Programming language designs address different problems, e.g.

simple grammar,
simple implementation,
simple semantics

being among the more theoretical design goals and

execution speed of resulting compiled code
compilation speed
resource consumption of executing programs
ease of use (e.g. simple to read)

being among the more practical ones ...

These design goals have no clear cut definitions, e.g. a short grammar is not necessarily the one with the cleanest structure, so which one is simpler?

(considering your example)

For ease of use or code readability a language designer might require you to write 'return', in front of the value (or rather the expression) resulting from a function. This is a return statement. If you can leave out the 'return', it is still implied and it could still be considered as a return statement (it just would not be so obvious in the code). If it is considered as an expression, this implies substitution semantics, like e.g. Scheme, but probably not Python. From a syntactical stand point it makes sense to distinguish statements and expressions, where 'return' is required.

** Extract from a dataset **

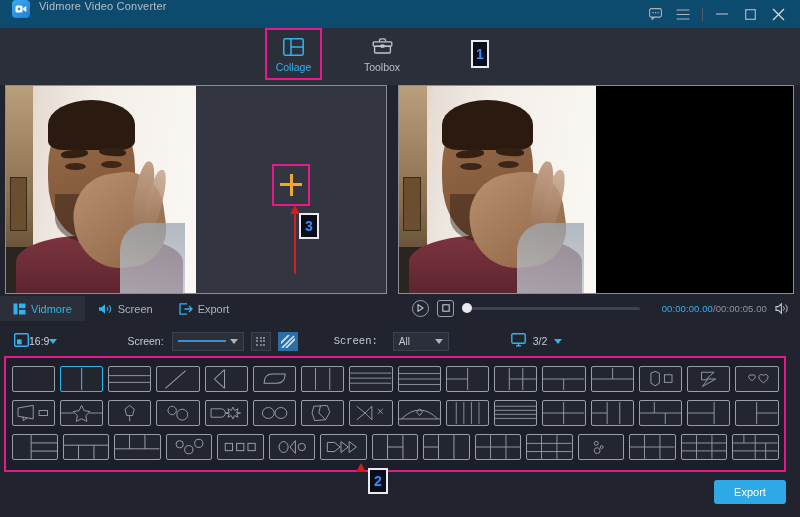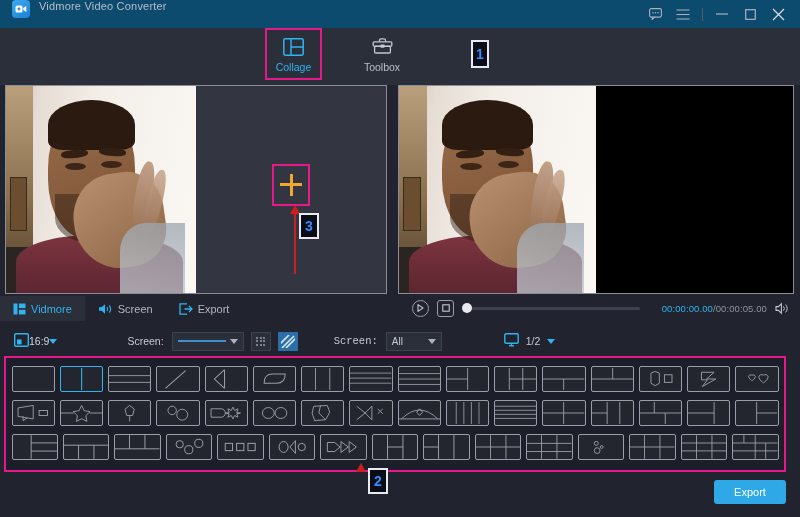"All" .sel-box2 { margin-left: 8px -> 15px }
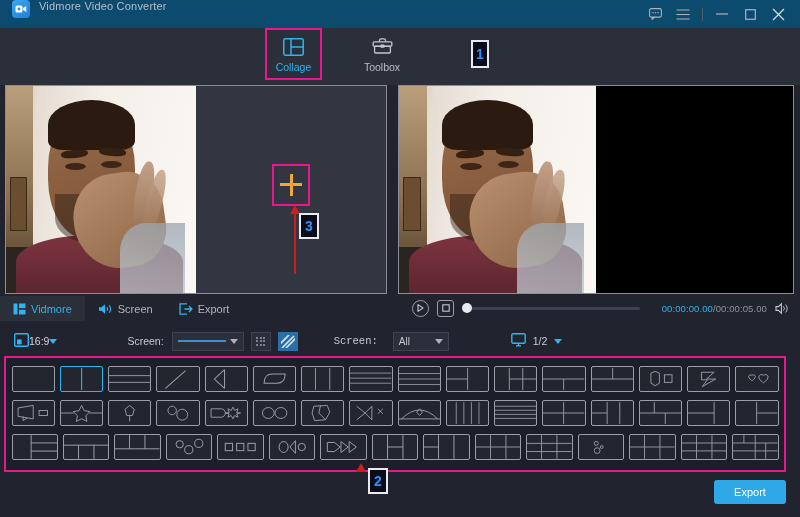"1/2" span { text: 1/2 -> 3/2 }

Looking at machine code (which I didn't do much, so I might be wrong) it seems to me there are only statements, no expressions.

E.g. your example:

ld r1, 5
ld r2, 5
add r3, r1, r2
ret r3

(I'm making this up, obviously)

So for people that like to think in terms of how a (von Neumann) CPU core actually operates, or who want to simplify compilation for such a target architecture, statements are the way.

There is also the particular 'evil' (as in non-functional) assignment statement. It is required for expressing terminating loops without recursion. According to Dijkstra, loops have simpler semantics than recursion (ref. E.W. Dijkstra, "A Discipline of Programming" 1976). A loop executes faster and consumes less storage than recursion. Unless your language optimizes for tail recursion (like Scheme).